Your goal
Starting at the first line of the records below, transcribe each line exactly, ending with the line that contains "total: 11086.31 -> 11731.04".

Supplied data
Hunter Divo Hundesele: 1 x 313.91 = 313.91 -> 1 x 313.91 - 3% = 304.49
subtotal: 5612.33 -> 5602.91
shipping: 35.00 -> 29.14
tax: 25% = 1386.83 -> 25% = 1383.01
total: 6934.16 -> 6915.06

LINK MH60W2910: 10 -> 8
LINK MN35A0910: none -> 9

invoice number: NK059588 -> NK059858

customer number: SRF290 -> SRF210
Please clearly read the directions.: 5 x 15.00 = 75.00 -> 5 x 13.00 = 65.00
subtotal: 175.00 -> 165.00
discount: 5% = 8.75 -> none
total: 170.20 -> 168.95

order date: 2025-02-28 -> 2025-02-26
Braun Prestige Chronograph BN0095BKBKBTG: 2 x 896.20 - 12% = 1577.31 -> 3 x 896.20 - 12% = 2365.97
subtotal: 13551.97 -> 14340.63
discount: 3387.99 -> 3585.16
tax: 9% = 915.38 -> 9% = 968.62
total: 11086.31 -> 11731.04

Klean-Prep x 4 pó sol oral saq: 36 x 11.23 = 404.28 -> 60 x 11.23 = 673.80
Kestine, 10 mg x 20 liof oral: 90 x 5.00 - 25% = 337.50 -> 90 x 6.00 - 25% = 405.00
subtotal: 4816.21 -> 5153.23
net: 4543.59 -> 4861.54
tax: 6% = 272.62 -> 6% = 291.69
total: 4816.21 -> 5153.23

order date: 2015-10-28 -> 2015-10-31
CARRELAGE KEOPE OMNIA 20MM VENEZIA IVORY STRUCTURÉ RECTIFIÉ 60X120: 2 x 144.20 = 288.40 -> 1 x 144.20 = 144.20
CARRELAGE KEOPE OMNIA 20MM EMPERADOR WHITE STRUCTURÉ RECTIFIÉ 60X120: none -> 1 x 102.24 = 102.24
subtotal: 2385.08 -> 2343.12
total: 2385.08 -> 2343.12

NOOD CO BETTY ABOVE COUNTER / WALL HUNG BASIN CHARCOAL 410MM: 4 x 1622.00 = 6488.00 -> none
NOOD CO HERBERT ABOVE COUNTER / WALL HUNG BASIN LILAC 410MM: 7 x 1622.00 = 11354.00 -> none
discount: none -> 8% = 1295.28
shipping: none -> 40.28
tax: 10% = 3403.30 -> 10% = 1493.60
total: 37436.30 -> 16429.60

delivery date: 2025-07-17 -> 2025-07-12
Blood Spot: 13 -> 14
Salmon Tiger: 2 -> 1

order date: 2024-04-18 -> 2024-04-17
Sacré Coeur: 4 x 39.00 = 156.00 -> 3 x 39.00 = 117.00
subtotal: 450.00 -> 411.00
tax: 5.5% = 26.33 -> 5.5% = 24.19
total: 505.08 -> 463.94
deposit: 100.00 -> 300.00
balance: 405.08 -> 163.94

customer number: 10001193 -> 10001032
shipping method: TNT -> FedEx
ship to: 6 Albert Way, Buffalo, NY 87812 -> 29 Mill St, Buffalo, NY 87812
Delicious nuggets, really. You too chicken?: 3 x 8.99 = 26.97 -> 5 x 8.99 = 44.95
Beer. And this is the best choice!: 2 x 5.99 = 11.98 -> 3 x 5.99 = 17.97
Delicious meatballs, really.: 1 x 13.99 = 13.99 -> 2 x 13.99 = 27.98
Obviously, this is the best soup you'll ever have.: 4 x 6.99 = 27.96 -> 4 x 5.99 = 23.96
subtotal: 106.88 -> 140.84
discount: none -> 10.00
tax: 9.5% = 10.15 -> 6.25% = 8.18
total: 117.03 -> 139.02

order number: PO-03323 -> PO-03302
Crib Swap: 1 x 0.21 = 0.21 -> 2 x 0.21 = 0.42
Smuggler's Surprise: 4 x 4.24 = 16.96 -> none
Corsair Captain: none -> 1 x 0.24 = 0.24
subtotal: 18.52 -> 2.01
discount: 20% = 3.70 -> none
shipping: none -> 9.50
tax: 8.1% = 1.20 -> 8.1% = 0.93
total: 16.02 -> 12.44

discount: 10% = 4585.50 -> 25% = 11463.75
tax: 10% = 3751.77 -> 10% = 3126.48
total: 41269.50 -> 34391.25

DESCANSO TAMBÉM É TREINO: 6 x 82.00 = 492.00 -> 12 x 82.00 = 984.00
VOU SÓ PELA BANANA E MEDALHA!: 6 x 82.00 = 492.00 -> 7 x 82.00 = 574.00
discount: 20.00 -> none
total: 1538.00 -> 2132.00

Result below
Hunter Divo Hundesele: 1 x 313.91 = 313.91 -> 1 x 313.91 - 3% = 304.49
subtotal: 5612.33 -> 5602.91
shipping: 35.00 -> 29.14
tax: 25% = 1386.83 -> 25% = 1383.01
total: 6934.16 -> 6915.06

LINK MH60W2910: 10 -> 8
LINK MN35A0910: none -> 9

invoice number: NK059588 -> NK059858

customer number: SRF290 -> SRF210
Please clearly read the directions.: 5 x 15.00 = 75.00 -> 5 x 13.00 = 65.00
subtotal: 175.00 -> 165.00
discount: 5% = 8.75 -> none
total: 170.20 -> 168.95

order date: 2025-02-28 -> 2025-02-26
Braun Prestige Chronograph BN0095BKBKBTG: 2 x 896.20 - 12% = 1577.31 -> 3 x 896.20 - 12% = 2365.97
subtotal: 13551.97 -> 14340.63
discount: 3387.99 -> 3585.16
tax: 9% = 915.38 -> 9% = 968.62
total: 11086.31 -> 11731.04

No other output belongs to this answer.